Music and song are at the roots of every spiritual tradition, as well as dancing and community gatherings. It has the ability to convey feelings, release grief, express joy, tell stories, or even be a prayerful expression of gratitude for life itself. Some musicians are able to draw on such universal themes that they attract audiences across genres and cultures. Bob Marley was one of these artists, a figure who transcended music altogether as a prophet, a spokesperson for the oppressed everywhere. Just as Louis Armstrong’s name has become synonymous with Jazz, Bob Marley is synonymous with reggae.

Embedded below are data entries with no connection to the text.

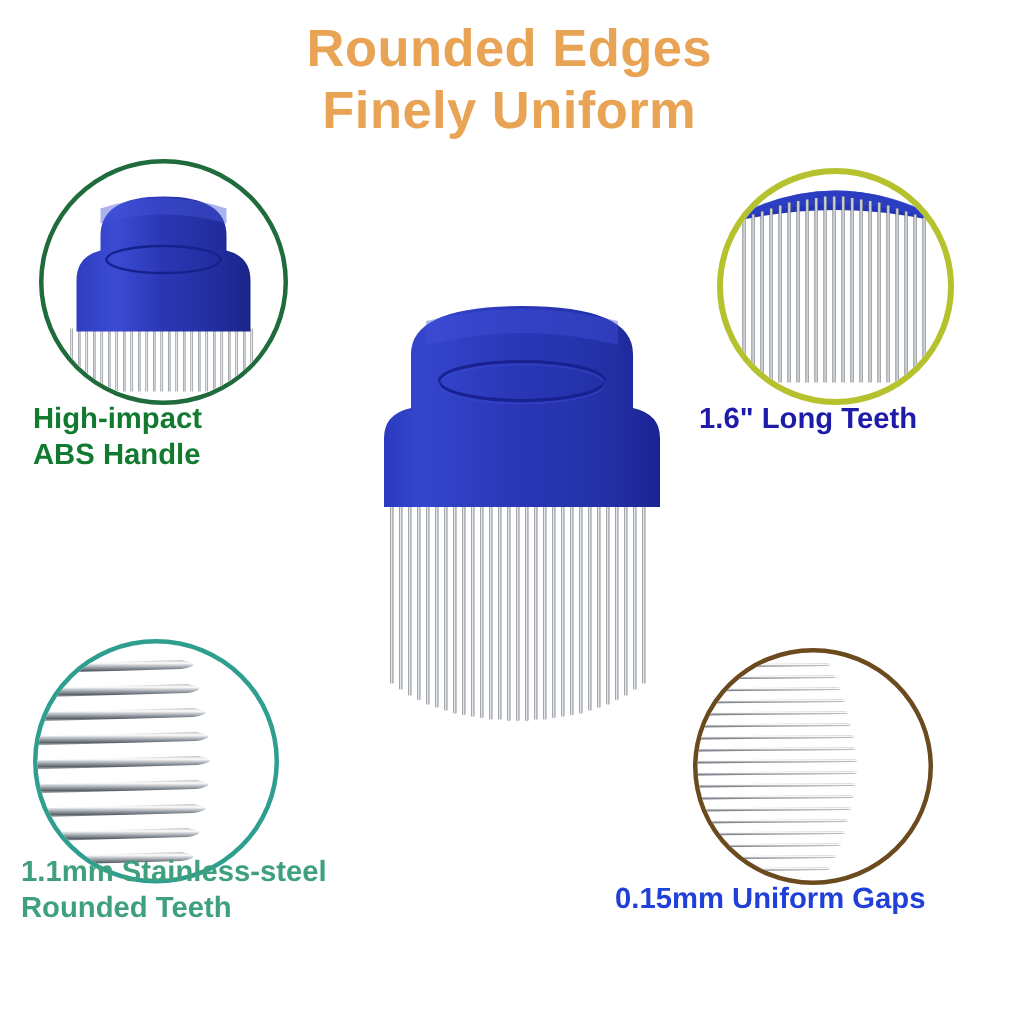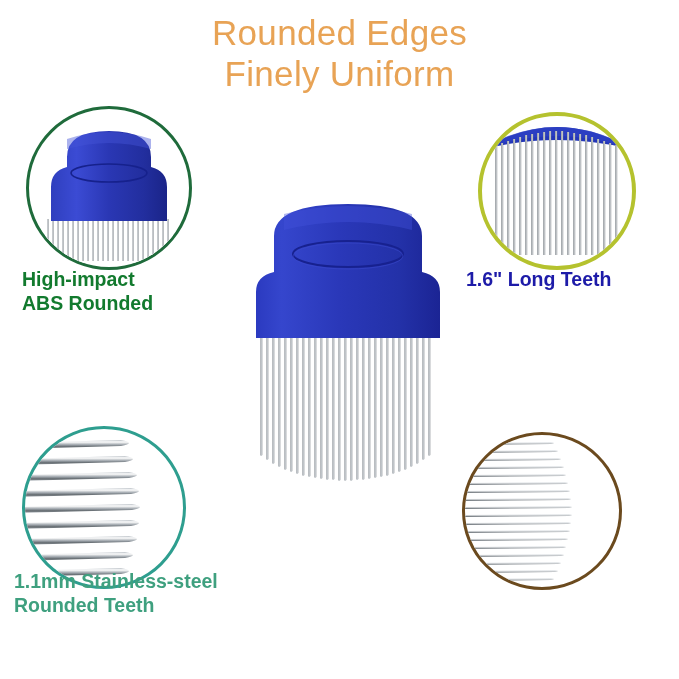--- a/index.html
+++ b/index.html
@@ -30,7 +30,7 @@
   }
   .title-line {
     font-size: 35px;
-    font-weight: normal;
+    font-weight: bold;
     line-height: 1.18;
     letter-spacing: 0.3px;
     color: #e8a355;

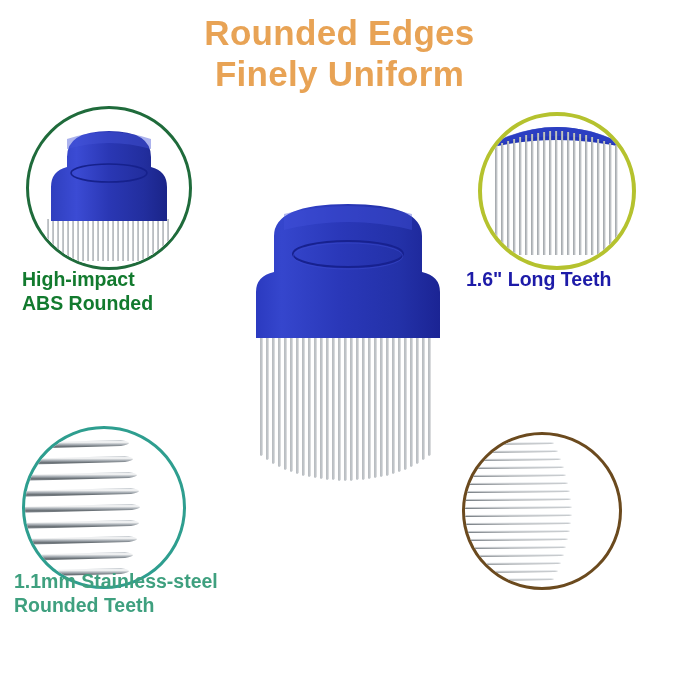--- a/index.html
+++ b/index.html
@@ -138,7 +138,7 @@
     </svg>
   </div>
   <div class="caption cap-tl">High-impact
-ABS Rounded</div>
+ABS Handle</div>
 
   <div class="circle c-tr">
     <svg width="150" height="150" viewBox="0 0 150 150">

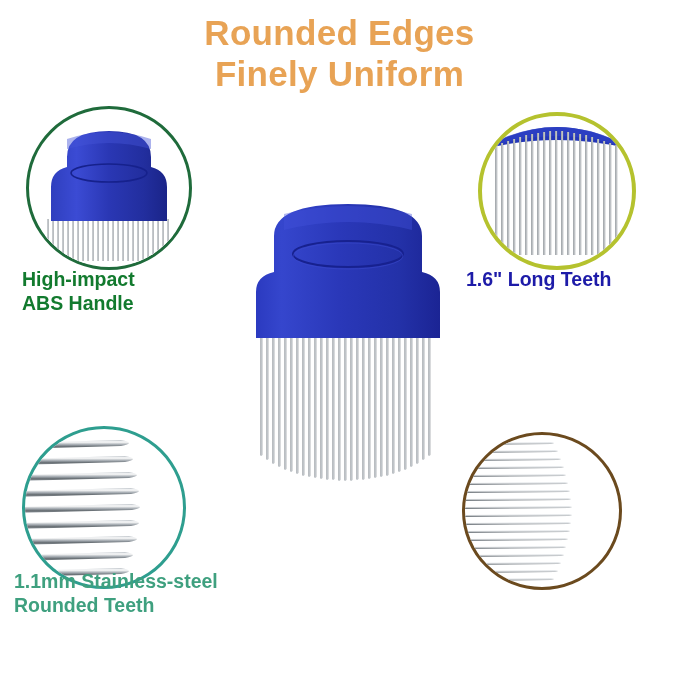--- a/index.html
+++ b/index.html
@@ -239,6 +239,7 @@
       </g>
     </svg>
   </div>
+  <div class="caption cap-br">0.15mm Uniform Gaps</div>
 
   <div class="comb">
     <svg width="240" height="290" viewBox="0 0 240 290">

In The Southwest, Casper Lomayesva from The Hopi Mesas, has become synonymous with Indian Reggae. Casper is not afraid to sing about the troubles of modern life growing up on the reservation or the joys of being alive. One evening I was blessed to catch Casper in a quiet moment to learn about his influences, how a young man from Hopi was introduced to reggae, and the philosophy behind his music. Casper shares his journey of finding a balance between his traditional upbringing and embracing new forms of musical expression, while keeping his ties and respect to Hopi strong. You can learn more or “like” his Facebook fan page here.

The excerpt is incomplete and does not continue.